Oceans are deep. That means there is a lot of water. Narrow your ambition to a relatively small sea like the Mediterranean, which is bottle-necked on two sides.
You specify that it has to be shifted many times in history. How long is your history?
+1 for making me think extreme. At first I was about to say a definite "no way".
@RonJohn my issue is that I really want the ocean as a narrative device that separates civilizations and groups of people at various times, and not at others. I'd abandon the idea of a geologically semi-plausible explanation before I abandon the above idea
@RobertRapplean I'm thinking similar to our world, maybe let's say a Göbekli Tepe kind of deal with human civilizations rising and falling over 10-15,000 years. Except without the on-ramp to industrialization
13:19
Then the Mediterranean getting blocked and drying up, then unblocked and flooding again is what you want.

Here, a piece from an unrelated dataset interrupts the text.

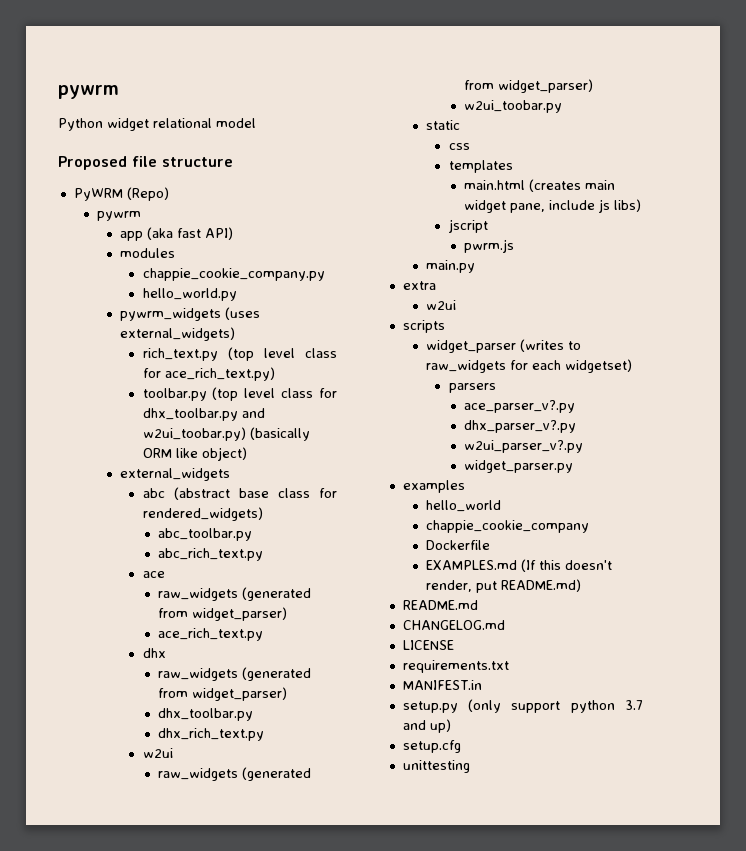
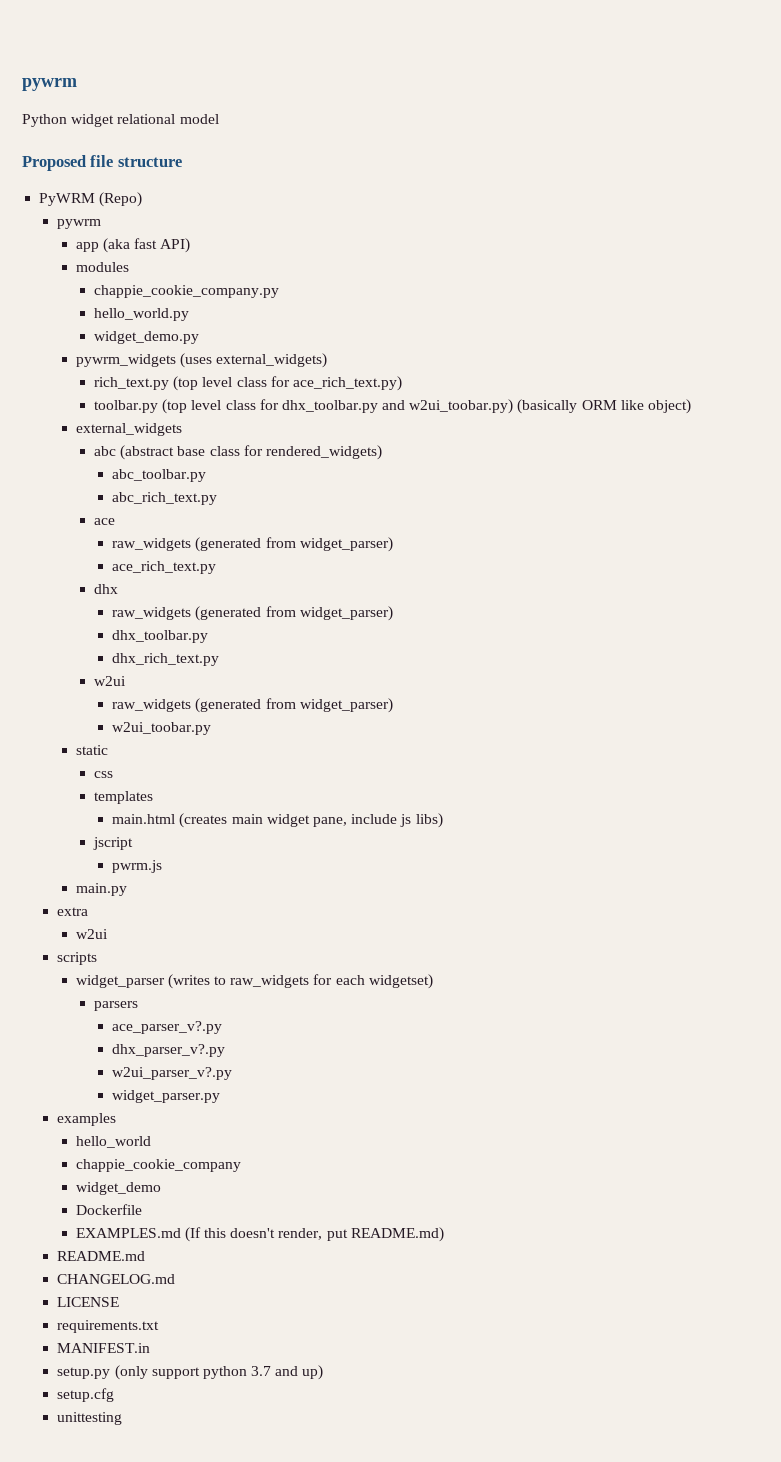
+ widget_demo.py
+ widget_demo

@RonJohn and that was enough to connect several large islands, including England to the mainland, look up somthing called doggerland. It also connected several continents. the ocean would literally have disappeared for as far as the eye could see. from some locations.
Over what period of time, please?
@John "the ocean would literally have disappeared for as far as the eye could see" is not "large ocean on a planet's surface to recede completely".

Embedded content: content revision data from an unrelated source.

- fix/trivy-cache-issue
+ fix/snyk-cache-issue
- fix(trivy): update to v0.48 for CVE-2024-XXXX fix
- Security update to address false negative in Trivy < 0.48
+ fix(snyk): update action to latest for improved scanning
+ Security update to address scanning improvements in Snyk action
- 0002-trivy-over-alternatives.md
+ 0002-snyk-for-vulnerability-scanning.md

Is your story going to be about humans? If you're not locked to human-like beings, I might have an idea.
@RobbieGoodwin I want to write a story that takes place with ellipses over around 10k years or so. Chapters shifting to the vantage point of a civilization in Dry eras, and Liquid eras as they grapple with the changes of there being barriers to other civilizations or not
@Mermaker I am open to many ideas as the story is at a very early stage. Please do not hold back!